- _Problem to solve_
Copy each line in the data that includes the word "MUSTO".

- _Records from a collection_
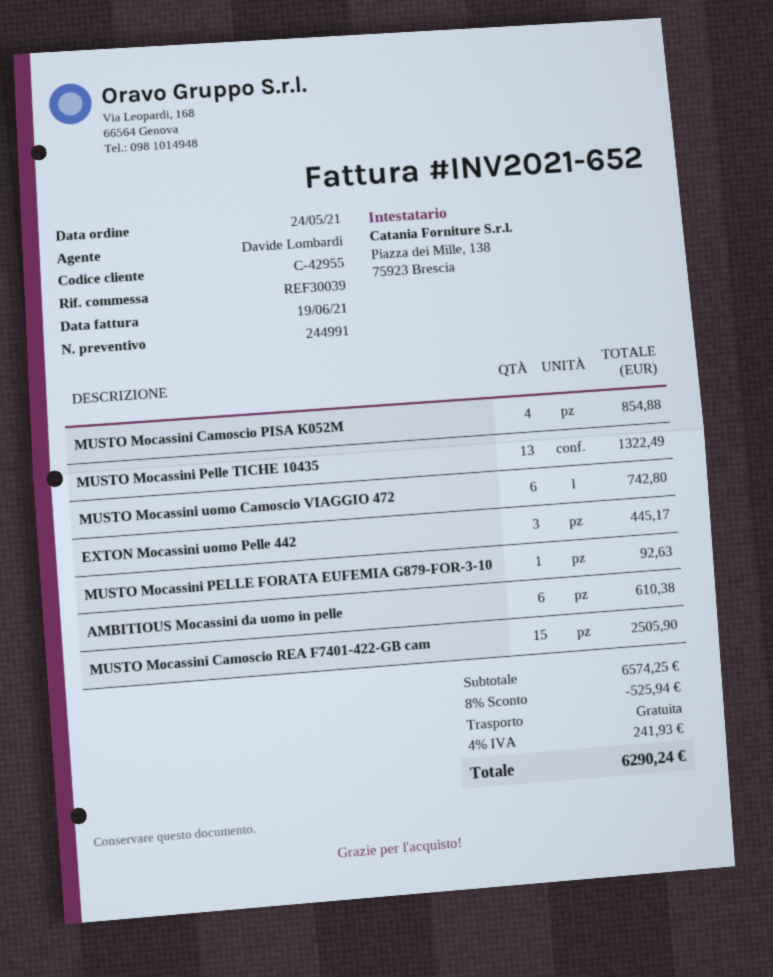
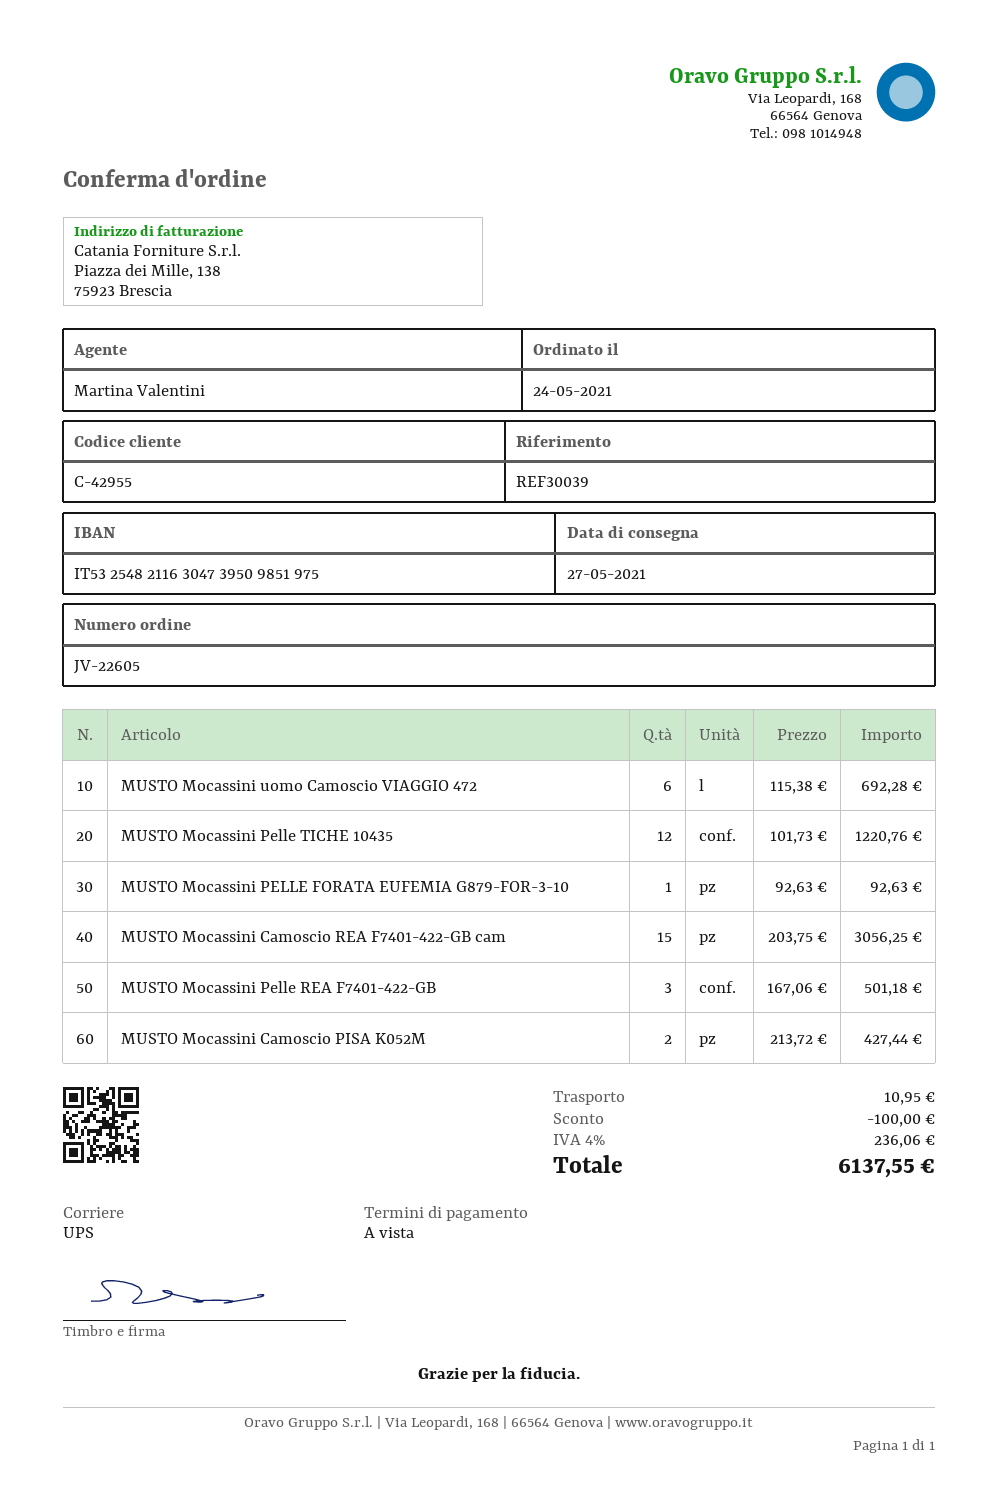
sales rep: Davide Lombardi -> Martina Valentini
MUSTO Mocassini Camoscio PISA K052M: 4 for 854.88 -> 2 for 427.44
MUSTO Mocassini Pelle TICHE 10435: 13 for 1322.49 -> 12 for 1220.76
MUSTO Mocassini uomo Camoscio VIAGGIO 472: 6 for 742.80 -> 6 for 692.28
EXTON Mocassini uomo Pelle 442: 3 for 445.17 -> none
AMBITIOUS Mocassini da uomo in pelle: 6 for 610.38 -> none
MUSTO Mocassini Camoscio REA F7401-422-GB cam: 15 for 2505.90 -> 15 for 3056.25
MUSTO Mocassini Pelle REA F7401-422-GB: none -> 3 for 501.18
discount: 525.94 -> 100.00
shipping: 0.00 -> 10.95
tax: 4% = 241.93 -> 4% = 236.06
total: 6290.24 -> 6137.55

---

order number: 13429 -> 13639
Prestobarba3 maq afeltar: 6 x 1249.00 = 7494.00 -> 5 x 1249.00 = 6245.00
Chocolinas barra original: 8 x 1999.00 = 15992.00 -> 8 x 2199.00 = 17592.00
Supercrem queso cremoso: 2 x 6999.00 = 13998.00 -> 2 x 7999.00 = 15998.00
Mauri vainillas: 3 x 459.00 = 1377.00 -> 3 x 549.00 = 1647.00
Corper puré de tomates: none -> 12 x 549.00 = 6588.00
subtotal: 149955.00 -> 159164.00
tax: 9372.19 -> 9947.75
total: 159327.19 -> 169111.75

==

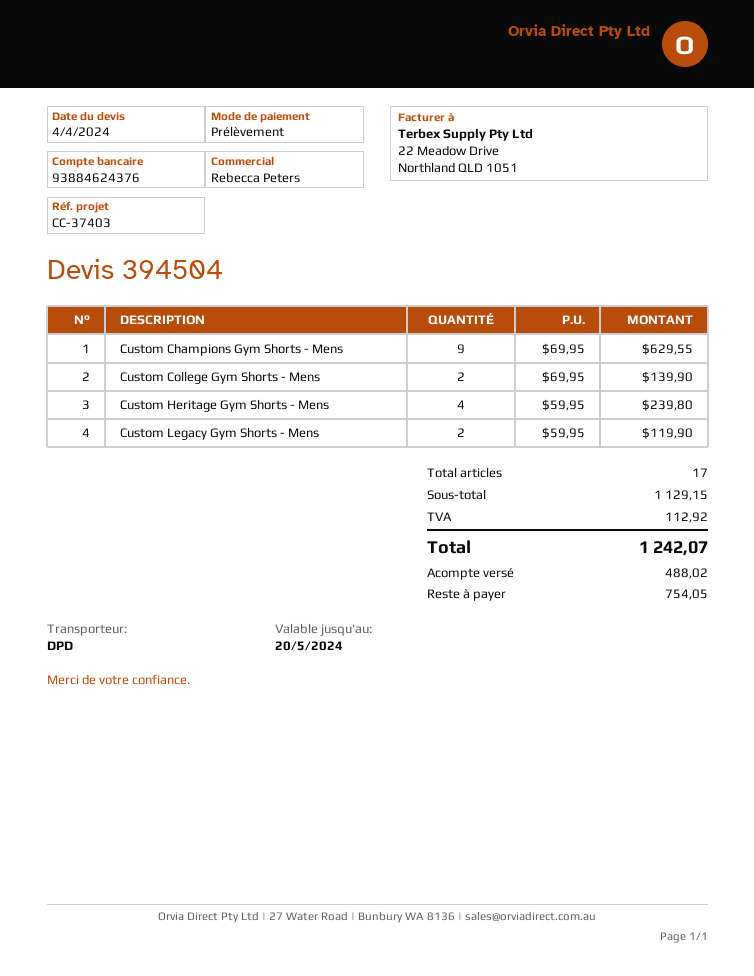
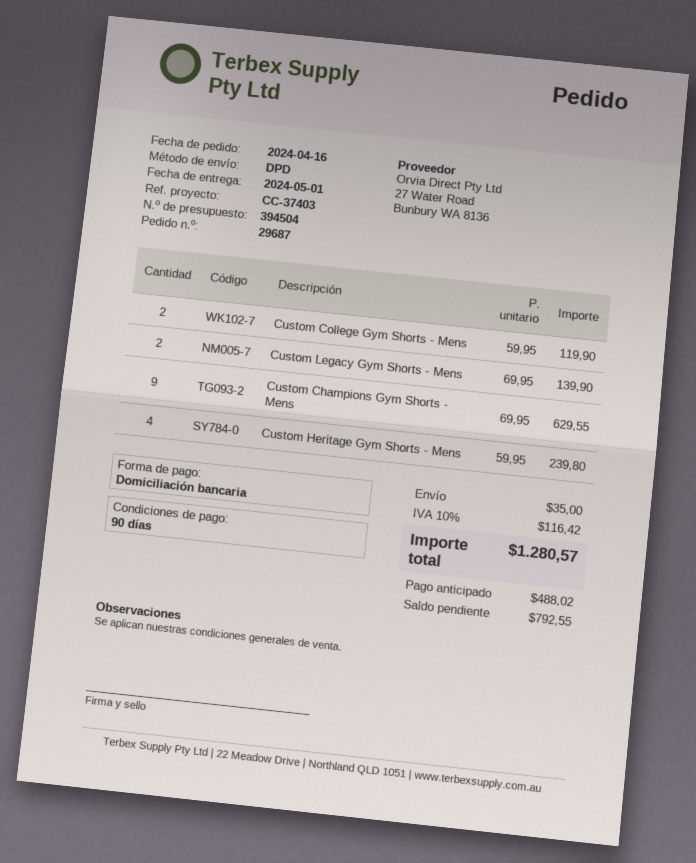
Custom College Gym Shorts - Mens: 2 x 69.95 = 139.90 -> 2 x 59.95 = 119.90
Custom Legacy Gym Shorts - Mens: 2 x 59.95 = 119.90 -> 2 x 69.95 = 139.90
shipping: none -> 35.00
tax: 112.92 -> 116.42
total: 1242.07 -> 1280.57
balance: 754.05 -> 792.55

- _Exercise response_
MUSTO Mocassini Camoscio PISA K052M: 4 for 854.88 -> 2 for 427.44
MUSTO Mocassini Pelle TICHE 10435: 13 for 1322.49 -> 12 for 1220.76
MUSTO Mocassini uomo Camoscio VIAGGIO 472: 6 for 742.80 -> 6 for 692.28
MUSTO Mocassini Camoscio REA F7401-422-GB cam: 15 for 2505.90 -> 15 for 3056.25
MUSTO Mocassini Pelle REA F7401-422-GB: none -> 3 for 501.18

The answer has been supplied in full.